Happy 60th birthday AAWE!
Our beloved AAWE is turning 60 years young this year! The thriving, diverse, multigenerational community we know today has a rich and inspiring history. Although we’re not yet quite sure when we will be able to celebrate AAWE’s 60th anniversary in person, we’re kicking off the year by celebrating our beginnings, our present and our future though an ongoing 60th Anniversary Series!
In coming months, you will learn how our association was founded – and why – and get to know some of the amazing women who contributed to its growth and accomplishments.
You’ll also hear from some of the younger members, our “Younger Wonders”, who are making AAWE relevant for the newest generation.
And you’ll find out more about the wide scope of activities that have enriched our members’ lives as well as built AAWE’s reputation as a pillar of the American and international community in Paris.
AAWE means so much to so many people: an extended family, a cultural home, a source of friendship and support, an avenue for community service, and, of course, a group of dynamic women that know how to have fun!
Getting to our 60th anniversary didn’t happen by accident — it took vision, energy, and dedication.
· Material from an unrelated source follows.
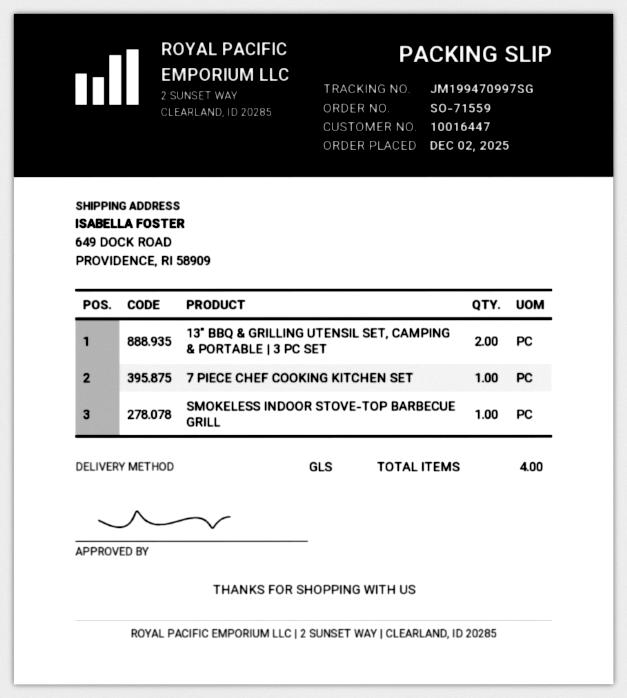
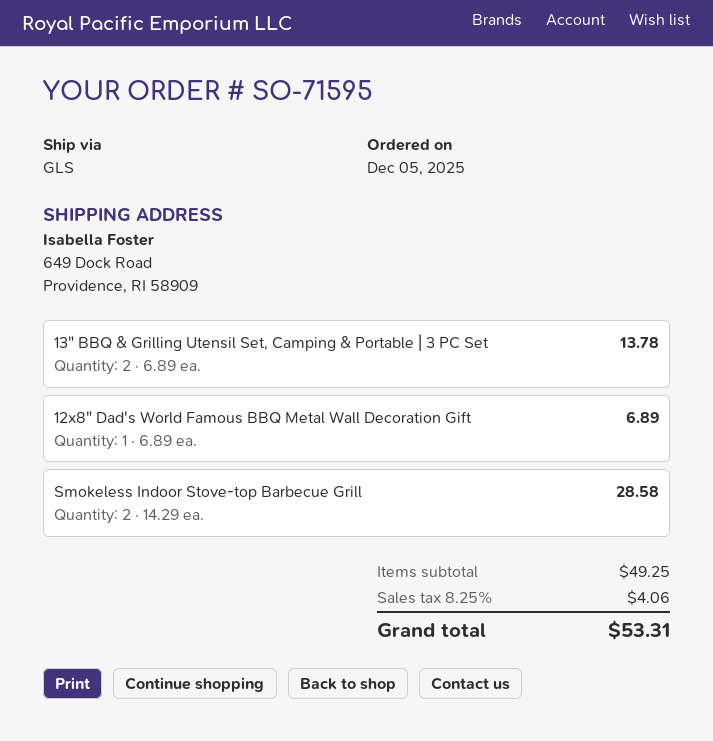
order number: SO-71559 -> SO-71595
order date: 2025-12-02 -> 2025-12-05
7 PIECE CHEF COOKING KITCHEN SET: 1 -> none
SMOKELESS INDOOR STOVE-TOP BARBECUE GRILL: 1 -> 2
12x8" Dad's World Famous BBQ Metal Wall Decoration Gift: none -> 1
Making sure that our association is sustainable through our 70th anniversary and beyond is a project for us all.
We have a lot to celebrate, and look forward to sharing it with you!
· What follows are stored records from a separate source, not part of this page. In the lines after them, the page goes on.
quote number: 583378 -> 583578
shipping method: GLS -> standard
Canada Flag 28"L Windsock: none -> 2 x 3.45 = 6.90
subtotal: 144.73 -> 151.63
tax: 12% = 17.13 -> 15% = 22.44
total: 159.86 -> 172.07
60 Years of AAWE Children’s Activities
In a statement in France Soir, our founder Phyllis Michaux summarized a mission goal for AAWE:
Faire connaître à nos enfants la vie américaine….[en leur apprenant] les coutumes et les fêtes
américaines…..ils connaîtront l’essentiel des constitutions des deux pays.
Remember, in those days, there was little available either in English or about American culture, so AAWE filled this gap. This was a great attraction then – and now – to being an AAWE member. And who better to meet this challenge than teams of American women who, it is well known, can organize anything with success.
Click on the + below to learn how our children’s activities have evolved over the past 60 years.
Learn More
In earlier years, gatherings were held mostly in members’ homes. Imagine, in 1973, a Saloon & Dancehall Shindig, a Ghouls and Ghosts party, a cookie baking evening, and then a Fathers’ Day baseball game. Over the years, members have continued creating environments where our children have interacted with others their age, allowing them to participate in American activities like their cousins do in the States. We had storytelling hours at Pat’s, iced Valentine cookies with Terry, and picked strawberries at the farm led by Margaret. Here our children met other American families, and found that Mom was not the only crazy woman forcing them to speak American English.
Those were the ‘old’ days. Now it’s much easier to find English in our daily world. But it is not always the same for American culture, and for that AAWE still holds the reins. The year’s calendar typically includes an Easter party, a late-spring baseball game, and a year-end holiday event. In autumn, the Halloween Party is THE event of the year. In the days when airplane baggage was not weighed, members would bring back from the USA summer suitcases full of Halloween candy and party favors to serve up at AAWE bashes. Here in the suburbs, a trip to the local farm yielded 100 pumpkins (!) for door prizes. And USA Girl Scout volunteers make for great role models. The party fun creates lots of memories…nostalgia for the parents looking back at cute photos, but also, hopefully, for their children too. It’s all true, from the big to smaller events to the more intimate home gatherings, that these AAWE activities help our children share with friends here that they know what it’s like to celebrate in the ‘American’ way.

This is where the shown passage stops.